The Israeli military, however, has already begun dropping aerial leaflets urging residents of Khan Younis, the strip's largest southern city, to "evacuate your places of residence immediately and head to known shelters," according to Al Jazeera. To the extent that Israel plans to move ahead with its goal of the total destruction of Hamas as a threat, that cannot be accomplished "without taking the whole Gaza Strip," retired IDF Gen. Amir Avivi told the Associated Press.
Complicating things further, one U.S. official told The Washington Post, is the fact that "not all hostages are being held by Hamas," and are instead in the custody of groups like Palestinian Islamic Jihad. According to the paper, a substantive pause in fighting for multiple days is necessary to assemble hostages to be released and arrange for their safe passage."
What next?
For as much as both the Israeli and American governments seem united in terms of their "sober-sounding statements about the need to eliminate Hamas," the most likely outcome is that the group "both as a military force and a political movement, survives," Mohammad Alsaafin wrote for The Nation. While "many, if not most" Palestinians don't subscribe to Hamas' specific ideology, the group enjoys support for the impression that it's "the only party committed to fighting Israel’s settler-colonial domination."
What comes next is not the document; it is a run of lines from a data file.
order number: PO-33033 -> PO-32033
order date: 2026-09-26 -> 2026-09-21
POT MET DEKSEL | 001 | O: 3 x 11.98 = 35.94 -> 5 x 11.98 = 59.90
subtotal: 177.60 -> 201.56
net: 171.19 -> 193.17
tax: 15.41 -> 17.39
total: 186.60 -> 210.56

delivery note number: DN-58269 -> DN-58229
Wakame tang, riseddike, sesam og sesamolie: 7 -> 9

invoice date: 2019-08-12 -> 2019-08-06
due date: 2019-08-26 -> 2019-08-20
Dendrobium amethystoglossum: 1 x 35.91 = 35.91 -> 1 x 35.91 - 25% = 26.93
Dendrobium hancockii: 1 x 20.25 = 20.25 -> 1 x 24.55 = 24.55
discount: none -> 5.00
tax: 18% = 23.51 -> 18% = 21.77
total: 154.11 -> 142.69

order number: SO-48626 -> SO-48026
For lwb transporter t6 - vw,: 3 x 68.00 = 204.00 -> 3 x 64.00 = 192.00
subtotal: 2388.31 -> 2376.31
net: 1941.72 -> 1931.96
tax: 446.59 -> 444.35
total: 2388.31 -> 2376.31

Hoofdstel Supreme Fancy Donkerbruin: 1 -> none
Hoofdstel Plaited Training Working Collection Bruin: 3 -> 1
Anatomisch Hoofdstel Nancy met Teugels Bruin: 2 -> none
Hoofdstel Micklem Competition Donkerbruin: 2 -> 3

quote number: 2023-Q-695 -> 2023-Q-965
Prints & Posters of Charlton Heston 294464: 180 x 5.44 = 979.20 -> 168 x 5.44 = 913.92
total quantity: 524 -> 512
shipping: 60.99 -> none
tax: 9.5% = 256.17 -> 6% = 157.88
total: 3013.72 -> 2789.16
Pushed on what Gaza will look like "the day after," former Israeli diplomat and longtime political advisor Alon Pinkus predicted to France24 that by demanding an untenable threshold for success, Israeli Prime Minister Benjamin Netanyahu is focusing on his domestic standing and is "deliberately setting a course or a confrontation with the Biden administration." That confrontation will allow him "conceivably, arguably," to blame Biden for "holding him back on the precipice of a historic and game changing victory." Speaking with National Public Radio's Steve Inskeep, Netanyahu himself insisted that the Israel public is "united today" like never before — even as Reuters reports that "thousands" of Israelis are marching to his personal residence to demand more action on releasing the hostages.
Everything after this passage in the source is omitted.